Creating the perfect consommé is a rite of passage for every culinary student, The simple broth, fortified with flavor but still clear enough to read a dime at the bottom of the pot, is the pinnacle of classic French cuisine. This process is seen as a sign of purity and extravagance, taking a lot of labor and ingredients to produce a small amount of final product. Now, more efficient techniques are bringing clarification out of the textbooks and classroom and into the contemporary kitchen.
To make a traditional consommé, meat trimmings are combined with finely chopped vegetables, normally including tomato that is then bound with egg whites and added to a pot of chilled stock and heated. With the rising temperature, the acid from the tomatoes releases and proteins in the egg white stiffen into a web, forming a “raft” that floats to the surface, pulling out and trapping impurities, leaving behind a richly flavored broth with stunning clarity.
Recently, a simpler method for making consommé has been derived. Gelatin, naturally present in meat-based stocks, functions in the same way as egg whites if it’s frozen: It forms a web, trapping impurities. Freezing a rich meat stock and thawing it over a fine strainer holds back the gelatin web, leaving a crystal-clear consommé, with much less time spent skimming. Deconstructing this culinary process reveals that a small amount of gelatin can be dissolved in almost any liquid, not just animal stocks, and the same thawing clarification process can be applied.

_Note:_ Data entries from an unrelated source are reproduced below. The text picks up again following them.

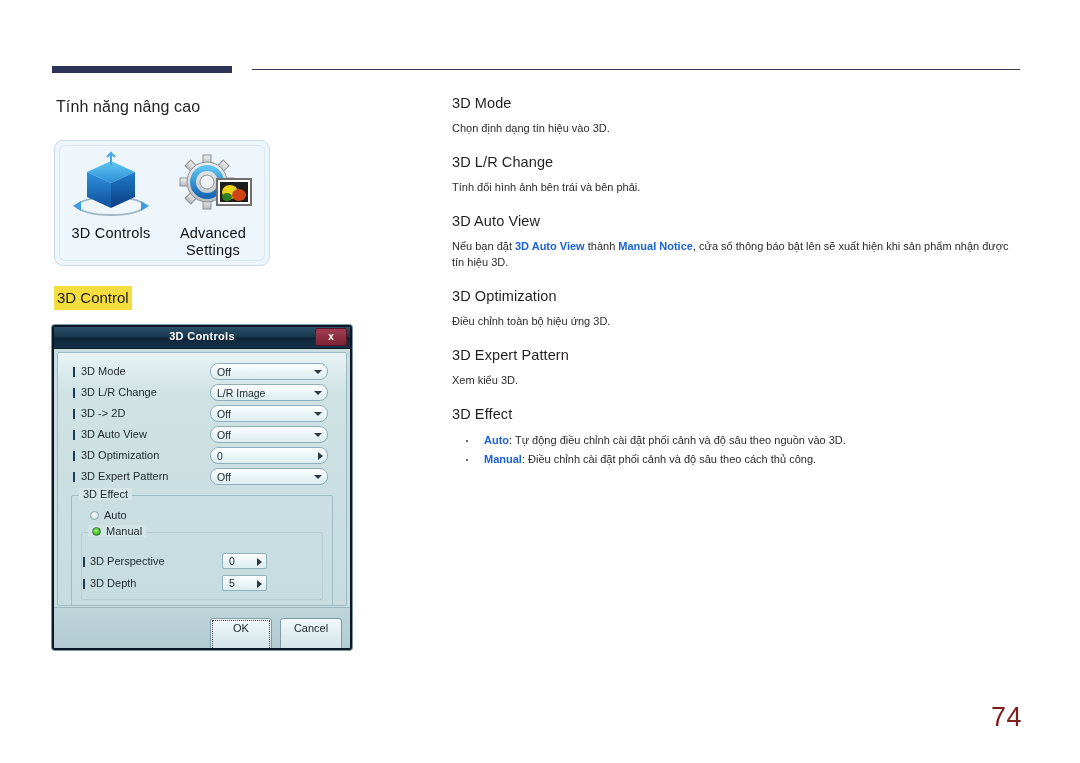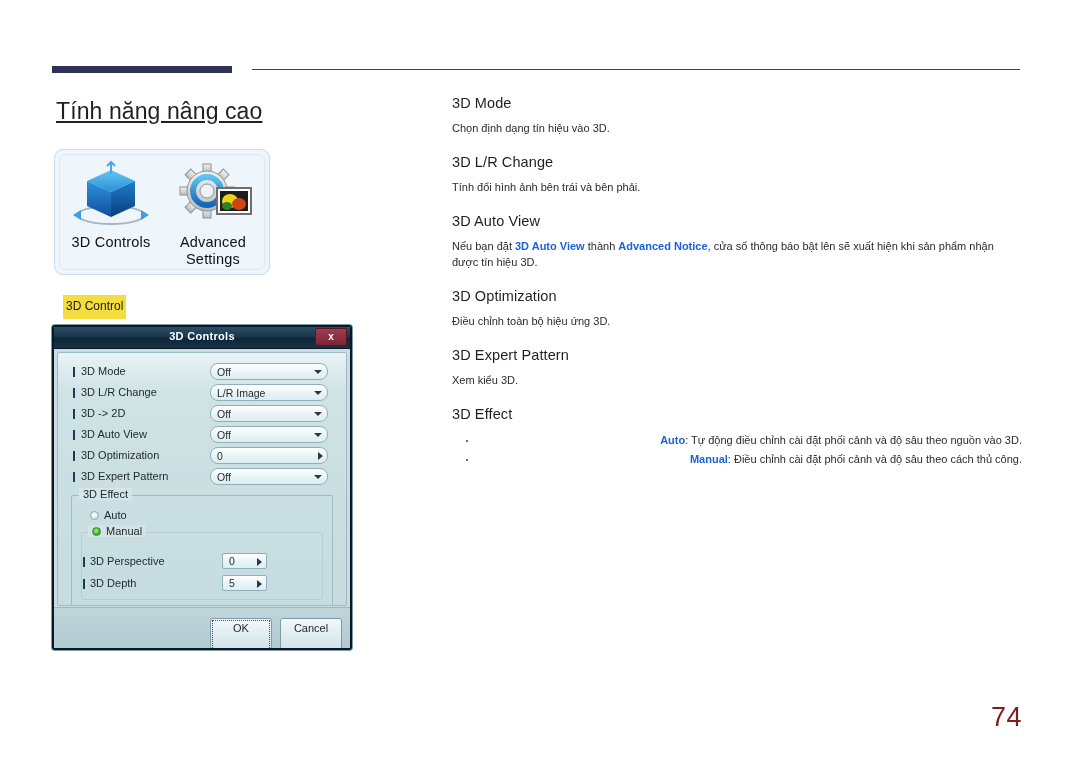"Tính năng nâng cao" .page-title { font-size: 23px -> 16px; text-decoration: underline -> none }
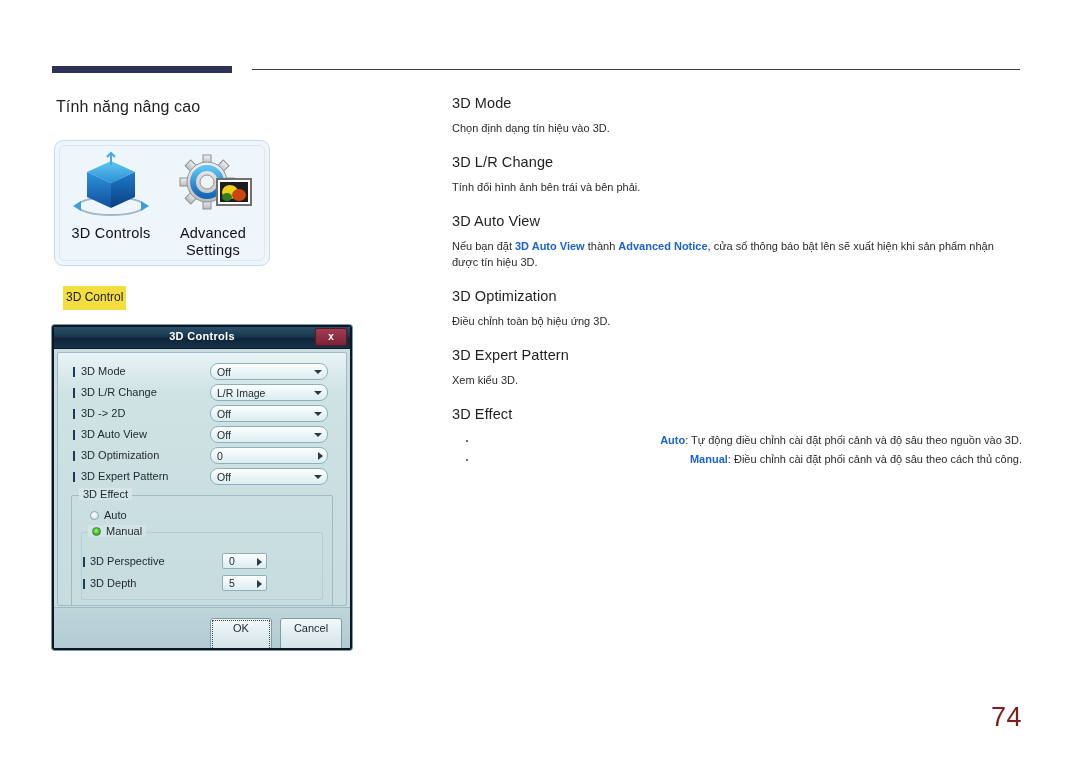"Advanced Notice" span.blue { text: Advanced -> Manual }
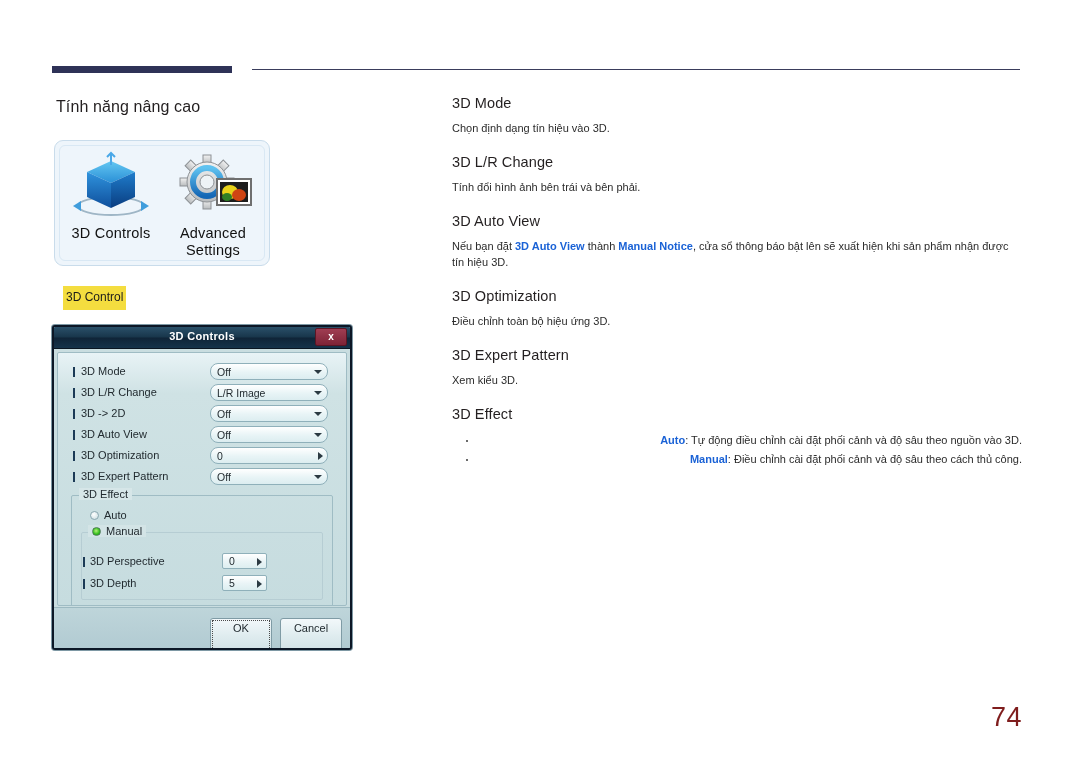"3D Control" .control-caption { font-size: 12px -> 15px; margin-left: 11px -> 2px }
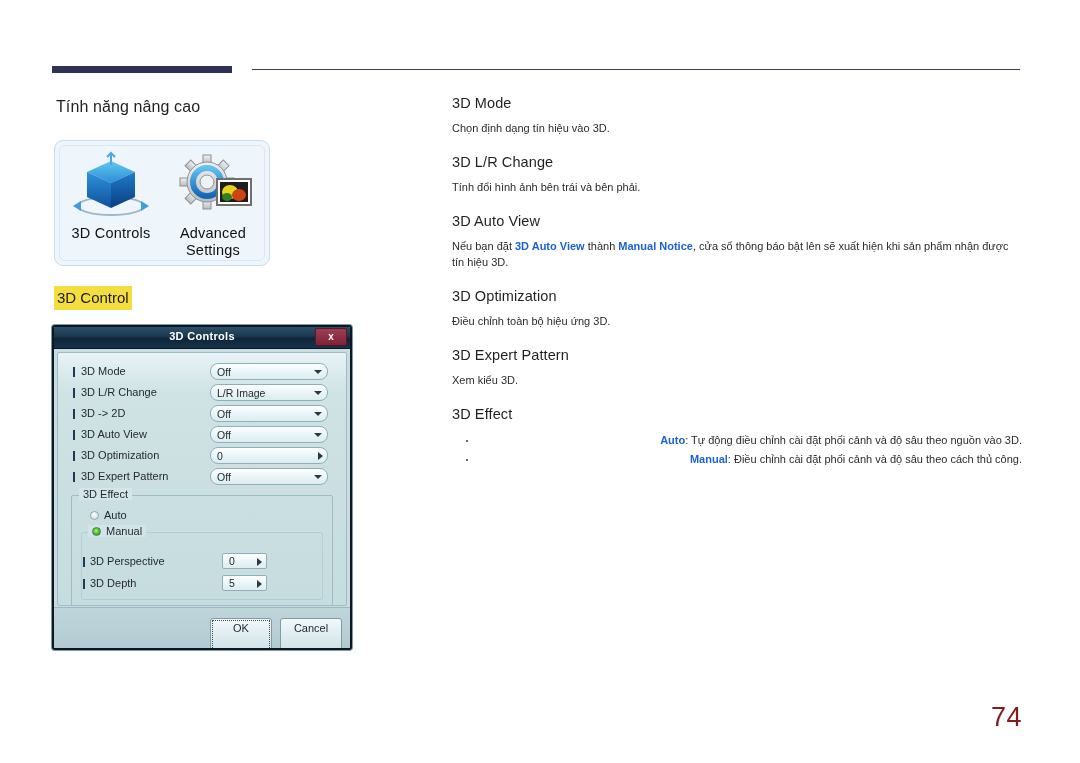"Auto: Tự động điều chỉnh" .bullets { text-align: right -> none }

Agar agar, a seaweed derivative, also has potential to create a simplified consommé. Agar powder is dissolved into the base liquid, forming a loose gel that is strained and squeezed through fine cheesecloth. By removing the long freezing and thawing processes, clarifying with agar reduces the time to clarify and can be applied to almost any liquid ingredient, providing a vegetarian option.
Though efficient, these techniques still rely on added ingredients, skill and time. A new addition to the modernist kitchen uses physics, not chemistry, to clarify. Laboratory centrifuges are being used to spin flavorful broths into perfect consommés. Rotating the liquid forcefully ensures that solids and liquids completely separate, based on their uniformly different weights. This technique produces the potential to create simple label declaration consommé with the utmost level of translucence.
The age-old kitchen quest for pure flavor has unlocked new techniques for capturing an ingredient’s essence and presenting it in a new way. This perfectly suits the modern diner, who is looking for more fun, surprising and novel eating experiences. Unlike the strict lessons and rigorous testing of culinary school, your kitchen can be a laboratory to experiment with these updates on traditional methods.
Here are a few of our ideas for 21st-century consommé that can help you push the limits with isolated flavors and dramatic plating.
- Deconstruct a traditional braised meat dish into a single slurp. Try clarifying a rabbit stock, and add vinegar and other seasonings to recreate the impression of German hasenpfeffer.
- You can steep dry ingredients like tea and clarify them for unexpected flavor-texture combinations. Try a rye or pumpernickel broth for a new take on “soup and a sandwich.”
- Once clarified, you can enrich these liquids with gelatin, xanthan gum or even a white roux. Try presenting clear pearls of basil and tomato on mozzarella for a striking caprese salad.
- Beverage programs can incorporate these clear bases as well: Clarify tomato water seasoned with celery salt for a perfectly clear bloody mary; or watermelon in a tangy-sweet margarita.
- Clarified broths can be frozen and shaved for novel dessert garnishes. Try steeping and clarifying black licorice to present an intense ingredient as a light “snow.”